Democrats are abandoning what was once an area of promising bipartisan agreement on tax policy: lowering individual tax rates and broadening the base.

The party, led by President Barack Obama, is instead increasingly viewing tax policy as a means to other ends -- a way to finance breaks for education and child care and to fight middle-class wage stagnation. That puts them at odds with Republicans, who champion lower rates and a simpler tax code as the path to economic growth.

That widening gulf -- amplified in Obama’s State of the Union speech Tuesday night -- makes it harder to see a bipartisan approach to revamping the individual tax system while he’s in office. As the two parties develop their agendas for 2016, they’re not even speaking the same language on tax policy for individuals.

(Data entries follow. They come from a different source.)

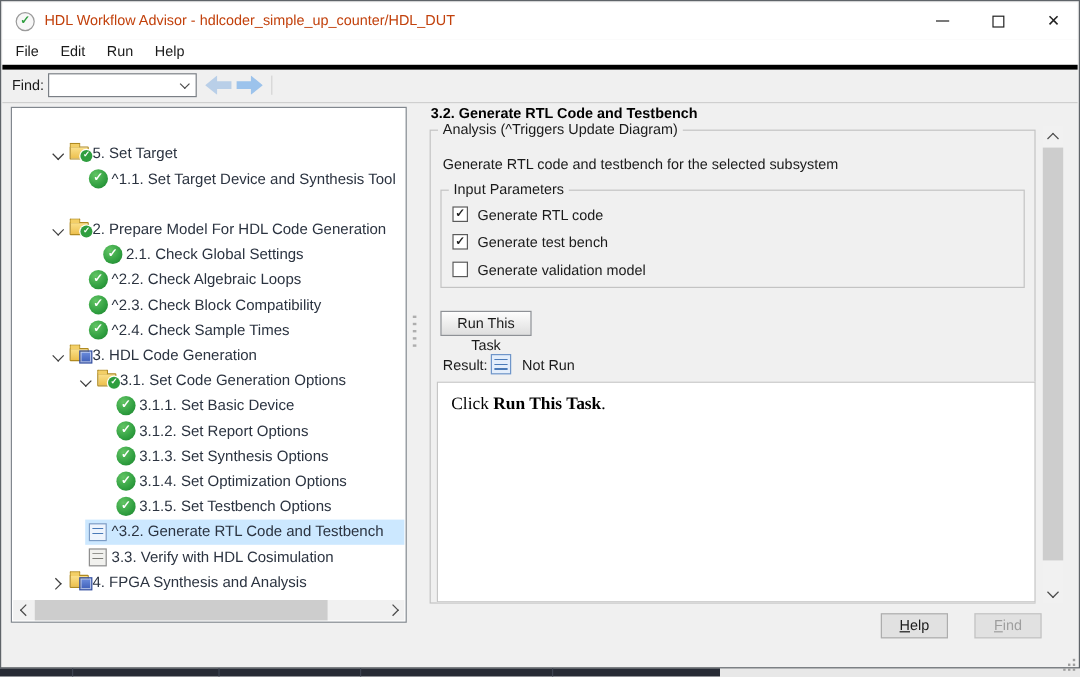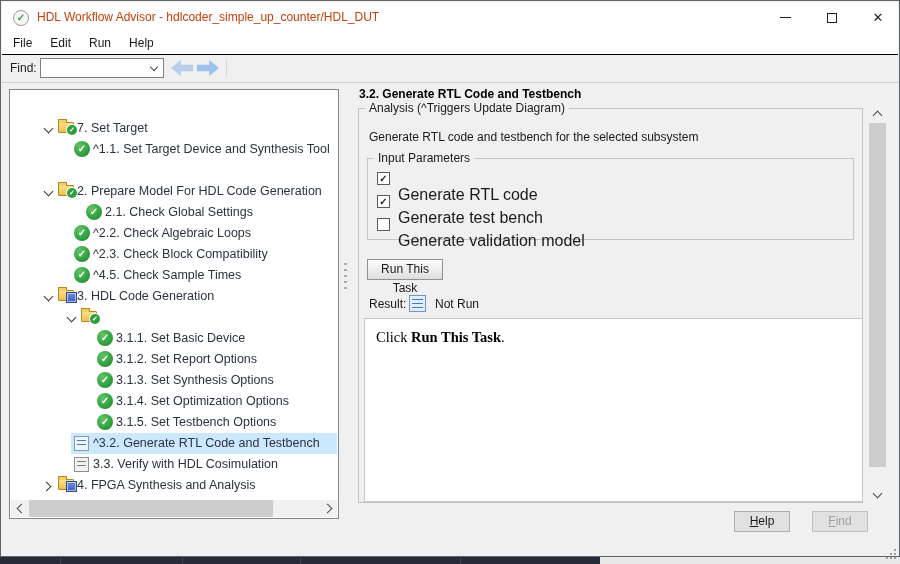--- a/index.html
+++ b/index.html
@@ -21,21 +21,21 @@
   .glyph-max{width:10px;height:10px;border:1px solid #222;box-sizing:border-box;}
   .glyph-close{font-size:13px;color:#222;line-height:13px;}
   .glyph-close::before{content:"✕";}
 
   
   .menubar{position:absolute;left:1px;top:32px;right:1px;height:21px;background:#fff;display:flex;padding-left:2px;}
   .menu-item{padding:3px 9px;font-size:12px;color:#1a1a1a;}
 
   
   .toolbar{position:absolute;left:1px;top:53px;right:1px;height:27px;background:#f0f0f0;
-           border-top:1px solid #000000;border-bottom:1px solid #cfcfcf;box-sizing:content-box;}
+           border-top:4px solid #000000;border-bottom:1px solid #cfcfcf;box-sizing:content-box;}
   .find-label{position:absolute;left:8px;top:0;height:26px;line-height:26px;font-size:12px;}
   .find-combo{position:absolute;left:38px;top:3px;width:124px;height:20px;background:#fff;
               border:1px solid #7a7f85;box-sizing:border-box;}
   .find-input{position:absolute;left:2px;top:1px;width:100px;height:16px;border:0;outline:0;font-size:12px;background:transparent;}
   .combo-chev{position:absolute;right:5px;top:5px;width:8px;height:8px;}
   .combo-chev::before{content:"";position:absolute;left:1px;top:0;width:5px;height:5px;
                       border-right:1.4px solid #4a4a4a;border-bottom:1.4px solid #4a4a4a;transform:rotate(45deg);}
   .nav-arrow{position:absolute;top:5px;width:22px;height:16px;}
   .nav-arrow.back{left:169px;background:#b9cfe8;
       clip-path:polygon(0 50%,45% 0,45% 30%,100% 30%,100% 70%,45% 70%,45% 100%);
@@ -96,21 +96,21 @@
   .fieldset{position:absolute;border:1px solid #c3c3c3;box-sizing:border-box;}
   .fs-analysis{left:357px;top:107px;width:505px;height:395px;}
   .fs-label{position:absolute;background:#f0f0f0;padding:0 4px;font-size:12px;color:#1a1a1a;z-index:3;}
   .lbl-analysis{left:364px;top:100px;}
   .panel-desc{position:absolute;left:368px;top:129px;font-size:12px;color:#1a1a1a;}
   .fs-input{left:366px;top:157px;width:487px;height:82px;}
   .lbl-input{left:373px;top:150px;}
   .cb-row{position:absolute;left:376px;height:16px;}
   .cb-box{position:absolute;left:0;top:1px;width:13px;height:13px;background:#fff;border:1px solid #5a5a5a;
           box-sizing:border-box;text-align:center;line-height:11px;font-size:10px;color:#1f1f1f;font-weight:bold;}
-  .cb-label{position:absolute;left:21px;top:16px;font-size:16px;line-height:16px;white-space:nowrap;}
+  .cb-label{position:absolute;left:21px;top:0;font-size:12px;line-height:16px;white-space:nowrap;}
 
   .btn{position:absolute;box-sizing:border-box;text-align:center;font-size:12px;}
   .btn-run{left:366px;top:258px;width:76px;height:21px;line-height:19px;
            background:linear-gradient(#fdfdfd,#dedede);border:1px solid #8e9196;}
   .result-label{position:absolute;left:368px;top:295px;font-size:12px;line-height:16px;}
   .result-icon{position:absolute;left:408px;top:294px;width:17px;height:17px;background:#e4eefb;
                border:1px solid #6f95c9;box-sizing:border-box;}
   .result-icon::after{content:"";position:absolute;left:2px;right:2px;top:3px;bottom:2px;
                background:repeating-linear-gradient(to bottom,#4a7ab8 0 1px,transparent 1px 4px);}
   .result-status{position:absolute;left:434px;top:295px;font-size:12px;line-height:16px;}
@@ -181,21 +181,21 @@
 
     <div class="tree-panel">
       <div class="hscroll">
         <span class="hs-btn left"></span>
         <span class="hs-thumb"></span>
         <span class="hs-btn right"></span>
       </div>
         <div class="tree-row" style="top: 28px;">
           <span class="exp down" style="left: 33px;"></span>
           <span class="tico folder-check" style="left: 48px;"></span>
-          <span class="tlabel" style="left: 67px;">7. Set Target</span>
+          <span class="tlabel" style="left: 67px;">5. Set Target</span>
         </div>
         <div class="tree-row" style="top: 49px;">
           <span class="tico check" style="left: 64px;"></span>
           <span class="tlabel" style="left: 83px;">^1.1. Set Target Device and Synthesis Tool</span>
         </div>
         <div class="tree-row" style="top: 91px;">
           <span class="exp down" style="left: 33px;"></span>
           <span class="tico folder-check" style="left: 48px;"></span>
           <span class="tlabel" style="left: 67px;">2. Prepare Model For HDL Code Generation</span>
         </div>
@@ -206,30 +206,31 @@
         <div class="tree-row" style="top: 133px;">
           <span class="tico check" style="left: 64px;"></span>
           <span class="tlabel" style="left: 83px;">^2.2. Check Algebraic Loops</span>
         </div>
         <div class="tree-row" style="top: 154px;">
           <span class="tico check" style="left: 64px;"></span>
           <span class="tlabel" style="left: 83px;">^2.3. Check Block Compatibility</span>
         </div>
         <div class="tree-row" style="top: 175px;">
           <span class="tico check" style="left: 64px;"></span>
-          <span class="tlabel" style="left: 83px;">^4.5. Check Sample Times</span>
+          <span class="tlabel" style="left: 83px;">^2.4. Check Sample Times</span>
         </div>
         <div class="tree-row" style="top: 196px;">
           <span class="exp down" style="left: 33px;"></span>
           <span class="tico folder-app" style="left: 48px;"></span>
           <span class="tlabel" style="left: 67px;">3. HDL Code Generation</span>
         </div>
         <div class="tree-row" style="top: 217px;">
           <span class="exp down" style="left: 56px;"></span>
           <span class="tico folder-check" style="left: 71px;"></span>
+          <span class="tlabel" style="left: 90px;">3.1. Set Code Generation Options</span>
         </div>
         <div class="tree-row" style="top: 238px;">
           <span class="tico check" style="left: 87px;"></span>
           <span class="tlabel" style="left: 106px;">3.1.1. Set Basic Device</span>
         </div>
         <div class="tree-row" style="top: 259px;">
           <span class="tico check" style="left: 87px;"></span>
           <span class="tlabel" style="left: 106px;">3.1.2. Set Report Options</span>
         </div>
         <div class="tree-row" style="top: 280px;">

Obama’s latest proposals would leave ordinary income-tax rates untouched for top earners and narrow the base for middle-income families with children. That continues the president’s shift away from the approach that propelled the last major tax change in 1986 and provided the framework for failed bipartisan proposals from 2010 to 2014.

“The president is changing the tax debate and that’s what matters,” said Senator Sherrod Brown, an Ohio Democrat who says he supports Obama’s goal of focusing on the middle class. “He’s clearly changed the debate so there’s revenues from places we ought to be getting revenue from and tax relief for people who ought to be getting tax relief.”

New Breaks

The White House announced proposals on Jan. 17 that would raise $320 billion over a decade and use most of the proceeds for new tax breaks for two-earner couples, child care and education.

The plan would raise the top capital gains rate to 28 percent from 23.8 percent and impose a new tax on the largest financial institutions, in addition to other tax increases for the highest earners that Obama has sought for several years.

His plan would also repeal a rule that lets people pass along assets to heirs without paying capital gains taxes on the growth in value.

Obama’s proposal counts on revenue from limiting tax breaks for 529 college savings accounts and flexible spending accounts for child care. In mid-January, the White House released a list of proposed tax changes that included removing the tax-exempt status of withdrawals from future contributions to 529 college savings accounts. 

“Let’s close the loopholes that lead to inequality by allowing the top 1 percent to avoid paying taxes on their accumulated wealth,” Obama said in his address at the Capitol Tuesday night. “We can use that money to help more families pay for child care and send their kids to college.”